Exploring the relations among the degree of arsenite resistance, the distribution and diversity of the arsenite transporter gene families of the bacterial endophytes is a key goal of microbial ecology. The ACR3(2) genotypes were previously reported to be predominant over arsB in bacterial strains isolated from As contaminated soil [17], which was similar to findings in our study. To cope with arsenic toxicity, multiple sets of arsenic resistance genes and operons were developed in the genome of nearly every bacterial species sequenced to date. For example, the full genome sequence of strain Brevibacterium linens AE038–8 contained three ars operons (arsC, ACR3 and arsR) and two copies of the arsO gene [45], Thiomonas sp. possessed two operons (aio and ars system) [46], while Rhodopseudomonas palustris CGA009 carried three sets of arsenic resistance determinants (ars1, ars2, and ars3) on the chromosome [47]. Previous study has reported that soil bacteria could acquire multiple resistance determinants via chromosomal duplication or horizontal gene transfer, allowing them to cope with long-term arsenic toxicity [44]. Surprisingly, in our study, none of the isolates carried both types of arsenite transporter genes, even though both these genes are commonly found on the same operon. The ACR3 may have a higher affinity to arsenite and a higher rate of arsenite transport than arsB, which makes it more effective [44]. Accordingly, compared to the arsB gene-containing strains, strains having ACR3(2) mostly showed higher arsenite resistance in our study.

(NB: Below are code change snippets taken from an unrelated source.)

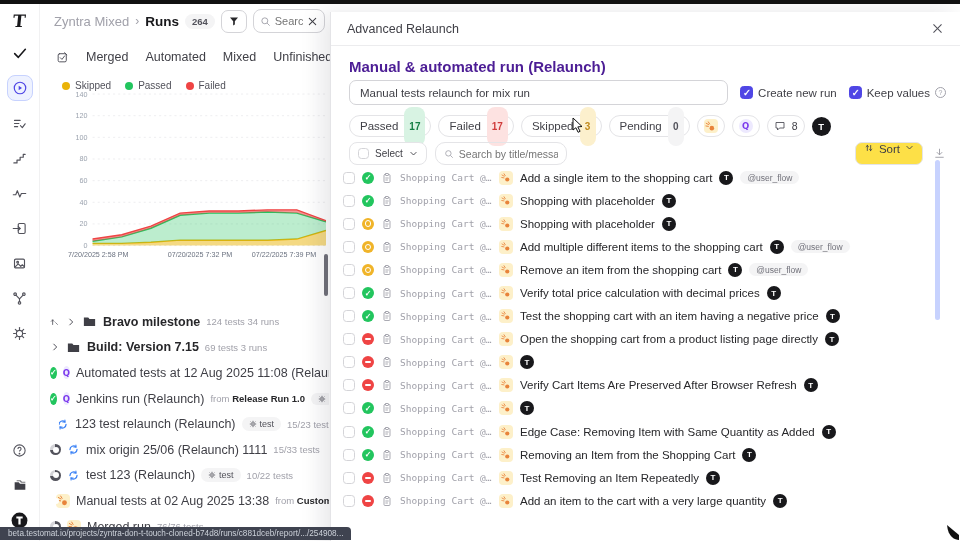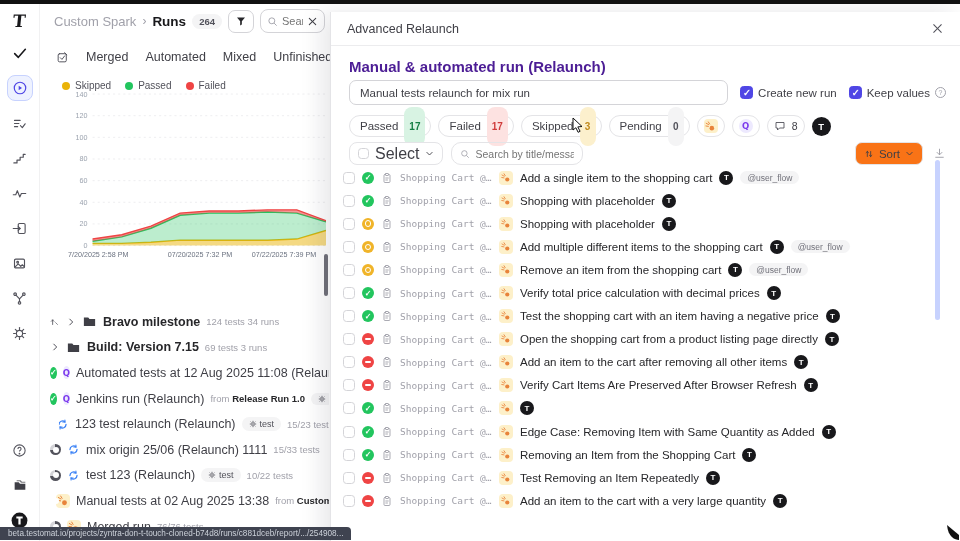--- a/index.html
+++ b/index.html
@@ -222,7 +222,7 @@
 
   <section class="left-panel">
     <header class="lp-header">
-      <span class="bc-project">Custom Spark</span>
+      <span class="bc-project">Zyntra Mixed</span>
       <span class="bc-sep">›</span>
       <span class="bc-page">Runs</span>
       <span class="count-badge">264</span>

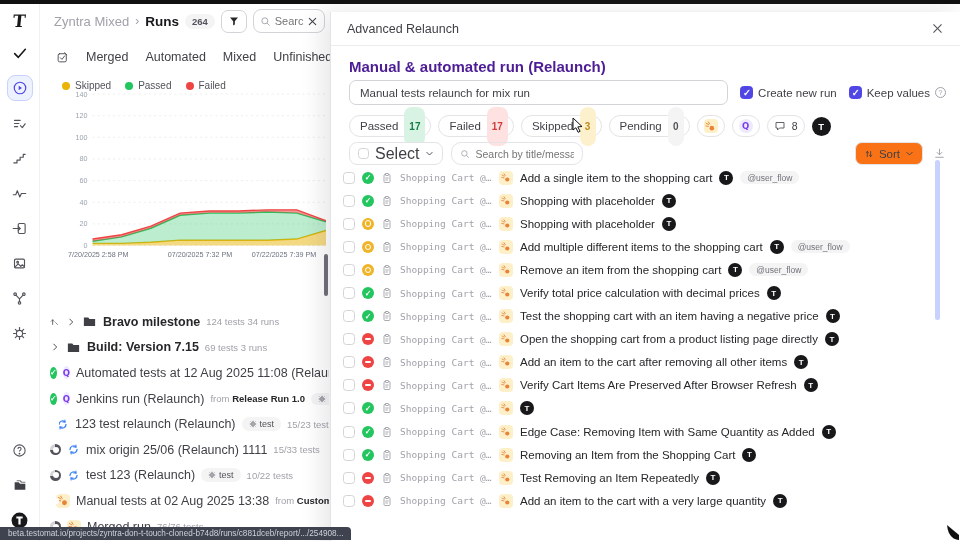--- a/index.html
+++ b/index.html
@@ -94,7 +94,7 @@
           display:flex;align-items:center;justify-content:center}
   .ctl-row{position:absolute;left:18px;top:130px;right:14px;display:flex;align-items:center;gap:8px}
   .select-btn{display:flex;align-items:center;gap:6px;height:23px;border:1px solid #e4e4e7;border-radius:8px;padding:0 8px;
-              font-size:16px;color:#3f3f46;background:#fff;cursor:pointer}
+              font-size:10px;color:#3f3f46;background:#fff;cursor:pointer}
   .msearch{width:132px;height:23px;border:1px solid #e4e4e7;border-radius:10px;display:flex;align-items:center;gap:5px;padding:0 8px}
   .msearch input{border:0;outline:0;flex:1;min-width:0;font-size:10.5px;color:#6b7280;font-family:"Liberation Sans",sans-serif;background:transparent}
   .ctl-right{margin-left:auto;display:flex;align-items:center;gap:10px}

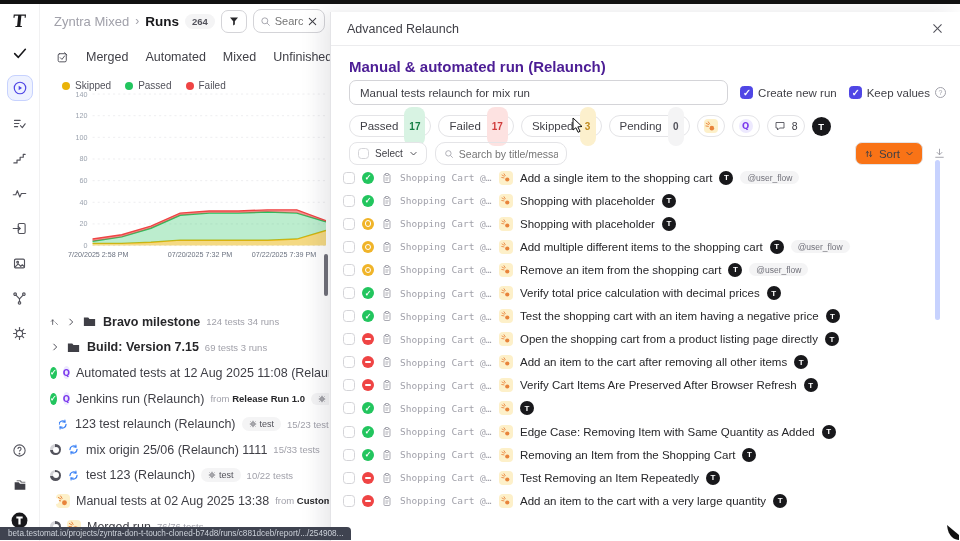--- a/index.html
+++ b/index.html
@@ -98,8 +98,8 @@
   .msearch{width:132px;height:23px;border:1px solid #e4e4e7;border-radius:10px;display:flex;align-items:center;gap:5px;padding:0 8px}
   .msearch input{border:0;outline:0;flex:1;min-width:0;font-size:10.5px;color:#6b7280;font-family:"Liberation Sans",sans-serif;background:transparent}
   .ctl-right{margin-left:auto;display:flex;align-items:center;gap:10px}
-  .sort-btn{display:flex;align-items:center;gap:5px;height:23px;border:1px solid #e4e4e7;border-radius:7px;padding:0 8px;
-            font-size:11.5px;color:#3f3f46;background:#f97316;cursor:pointer}
+  .sort-btn{display:flex;gap:5px;height:23px;border:1px solid #e4e4e7;border-radius:7px;padding:0 8px;
+            font-size:11.5px;color:#3f3f46;background:#fde047;cursor:pointer}
   .dl-icon{color:#a1a1aa;display:flex;cursor:pointer}
 
   .test-list{position:absolute;left:12px;top:154px;right:30px}

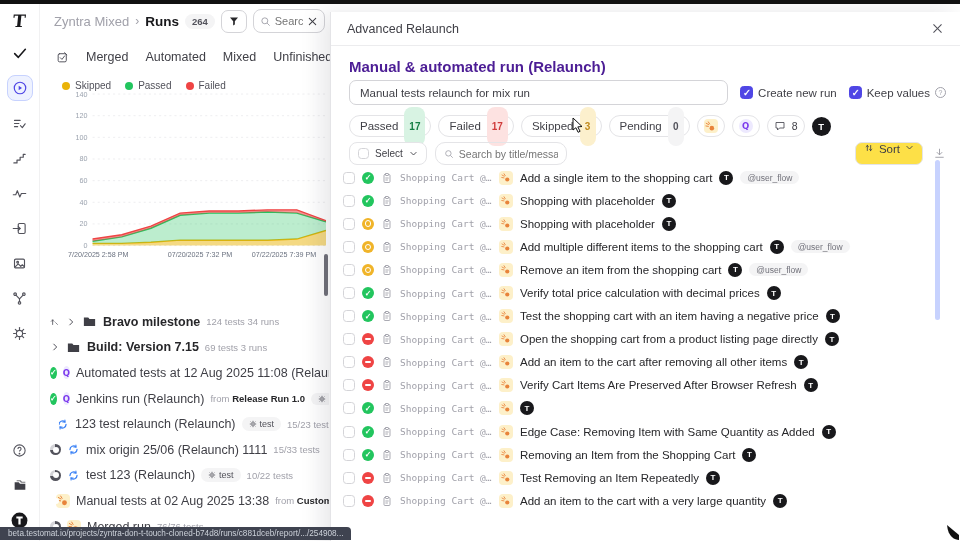--- a/index.html
+++ b/index.html
@@ -863,7 +863,6 @@
               </g>
             </svg>
           </span>
-          <span class="test-title">Add an item to the cart after removing all other items</span>
           <span class="t-avatar">T</span>
 
         </div>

Horizontal gene transfer (HGT) plays an important role in allowing a microbial community to rapidly adapt to a new environmental stress like heavy metal contamination, and thus could play an important role in the adaptation of the endogenous endophytic community [39]. In our present study, ACR3(2) appeared to be more easily transferred than arsB, and the transfer would be possibly stimulated by the exponential growth of environmental pollution as proposed in a previous study [48]. Cai et al. [44] have reported that arsenite transporter genes were transferred between Aeromonas, Stenotrophomonas, and Comamonas in highly As-contaminated soils. Similarly, the phylogenetic discrepancies between 16S rRNA genes and ACR3(2)/arsB indicate that ACR3(2) might have been horizontally transferred, especially in the isolates from P. vittata roots containing high As-levels. The HGT process may have occurred under the high arsenic pressure and resulted in increased functional and species diversity [49, 50], which may have practical applications in equipping the natural endophyte populations capable of resisting As and does not require long-term establishment of the inoculant strain.

Conclusions

We investigated the distribution and diversity of arsenite-resistant endophytic bacteria in P. vittata roots, collected from five soils with different levels of As-contamination, and studied the arsenite resistance and arsenic transport genes of the isolates. Proteobacteria, Actinobacteria, and Firmicutes were the predominant taxa. The distribution and diversity of cultivable endophytes were affected by the arsenic concentration in P. vittata. A high number of the isolates were resistant to high concentrations of As and multiple heavy metals and showed plant growth-promoting characteristics. Horizontal gene transfer of ACR3(2) and arsB was detected in some of the isolates from P. vittata roots with high As concentrations. Overall, this study provides valuable information about endophytic bacterial species in relation with As transport and As-resistance genes. Our results contribute to the knowledge on the diversity and distribution of As-resistant endophytic bacteria that may be applied in the phytoremediation of As-contaminated sites.